= Beginning of Section =

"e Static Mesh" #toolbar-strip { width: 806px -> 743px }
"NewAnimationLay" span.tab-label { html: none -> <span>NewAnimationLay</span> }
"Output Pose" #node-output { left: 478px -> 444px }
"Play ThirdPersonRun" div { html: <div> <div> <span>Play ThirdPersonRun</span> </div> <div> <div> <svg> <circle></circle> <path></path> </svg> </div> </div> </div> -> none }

= End of Section =
= Beginning of Section =

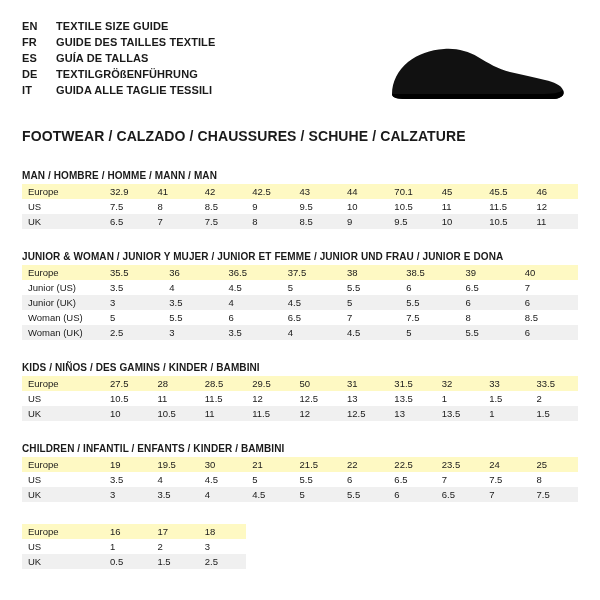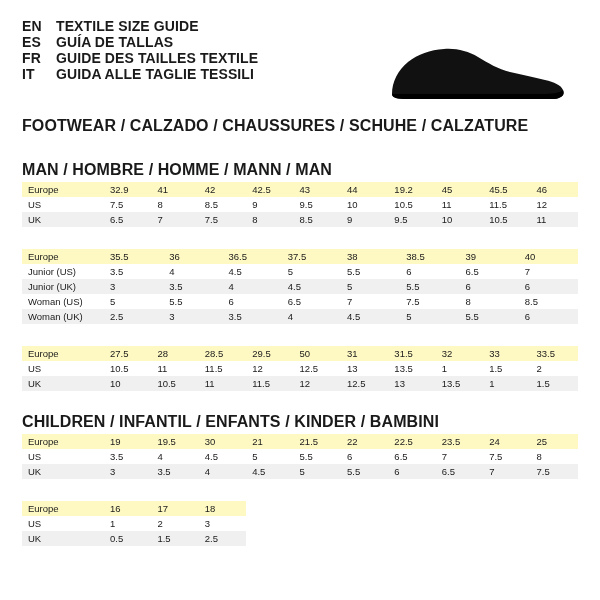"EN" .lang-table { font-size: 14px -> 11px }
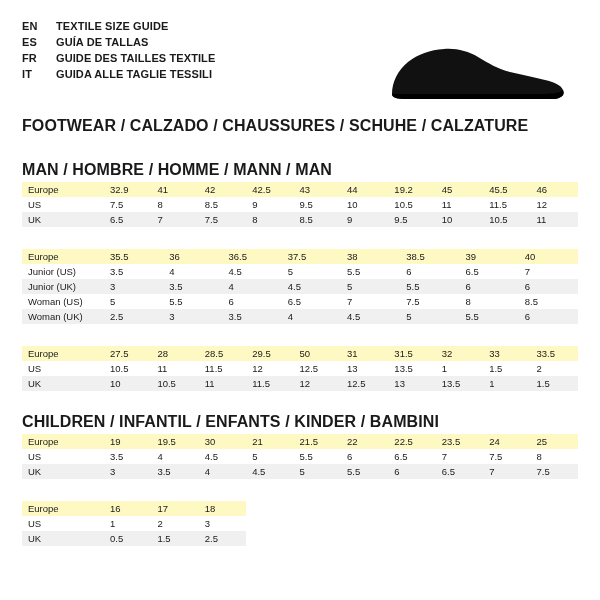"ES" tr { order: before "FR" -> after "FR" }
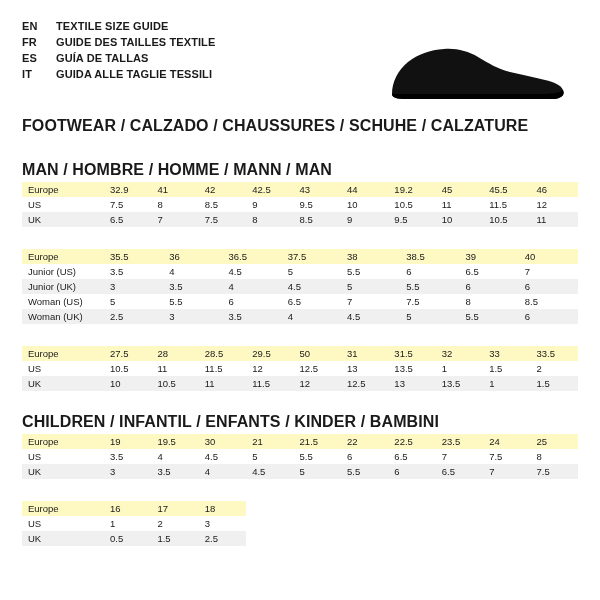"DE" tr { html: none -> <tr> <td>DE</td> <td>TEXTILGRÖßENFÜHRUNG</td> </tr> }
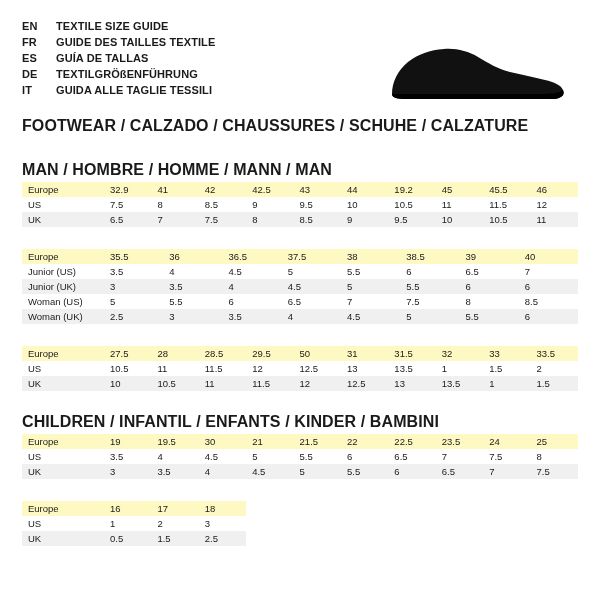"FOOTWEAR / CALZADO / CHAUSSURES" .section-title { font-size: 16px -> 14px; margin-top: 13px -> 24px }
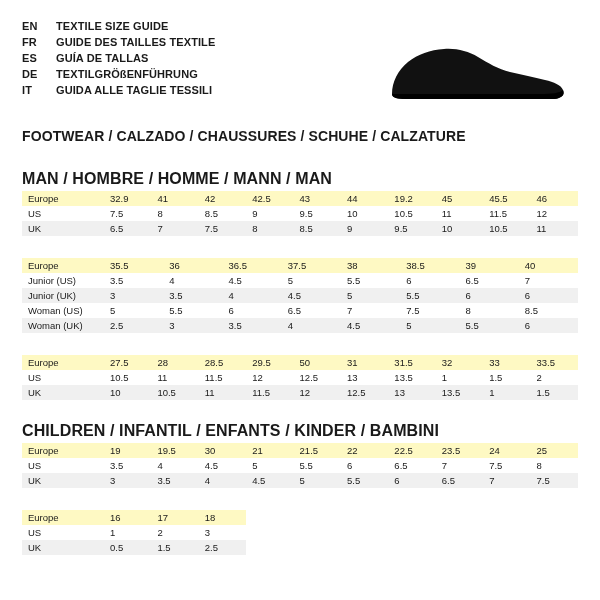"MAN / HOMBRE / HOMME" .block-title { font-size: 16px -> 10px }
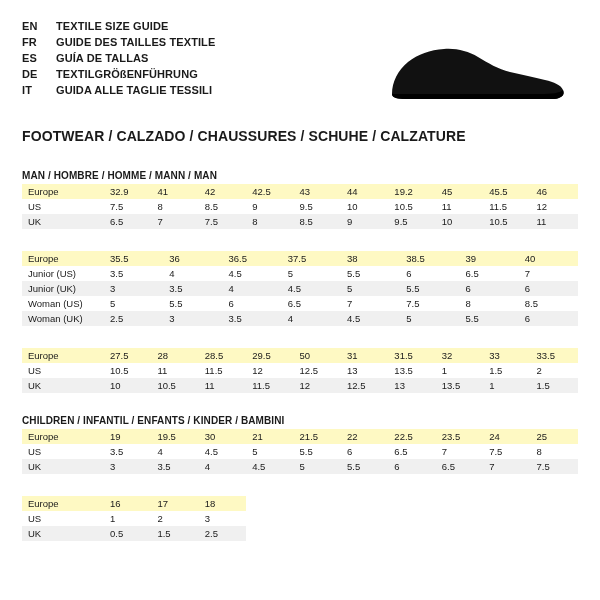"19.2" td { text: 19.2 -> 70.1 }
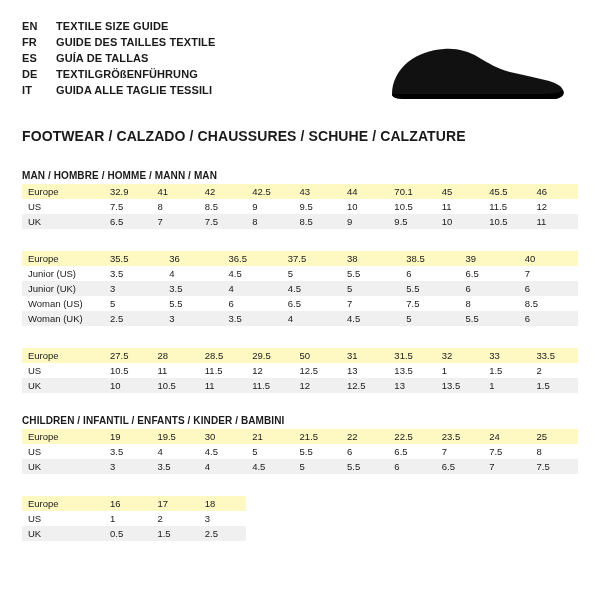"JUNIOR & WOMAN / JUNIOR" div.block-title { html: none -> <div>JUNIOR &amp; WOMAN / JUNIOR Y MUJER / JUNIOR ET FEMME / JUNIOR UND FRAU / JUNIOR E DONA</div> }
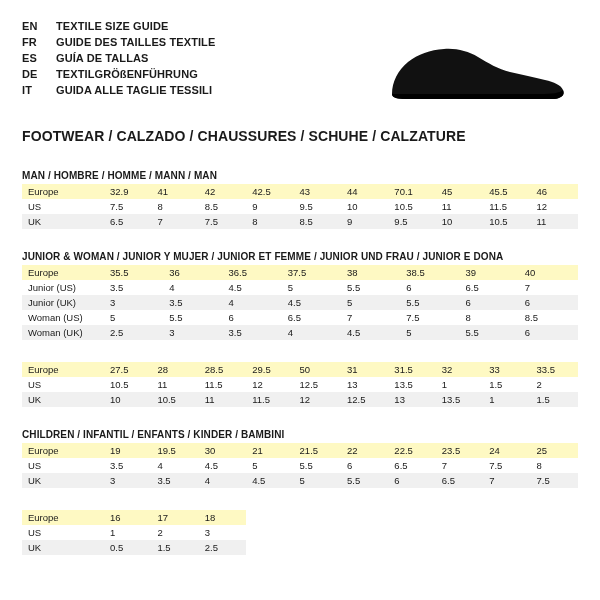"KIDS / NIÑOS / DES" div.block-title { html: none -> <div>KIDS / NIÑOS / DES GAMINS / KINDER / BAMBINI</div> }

= End of Section =

**What to work on:** Within the listing above, the stretch from the line with "16px -> 10px" down to the line with "none -> <div>KIDS" is to be given again exactly, end lines included and pictures excluded.

**Answer to the exercise:**
"MAN / HOMBRE / HOMME" .block-title { font-size: 16px -> 10px }
"19.2" td { text: 19.2 -> 70.1 }
"JUNIOR & WOMAN / JUNIOR" div.block-title { html: none -> <div>JUNIOR &amp; WOMAN / JUNIOR Y MUJER / JUNIOR ET FEMME / JUNIOR UND FRAU / JUNIOR E DONA</div> }
"KIDS / NIÑOS / DES" div.block-title { html: none -> <div>KIDS / NIÑOS / DES GAMINS / KINDER / BAMBINI</div> }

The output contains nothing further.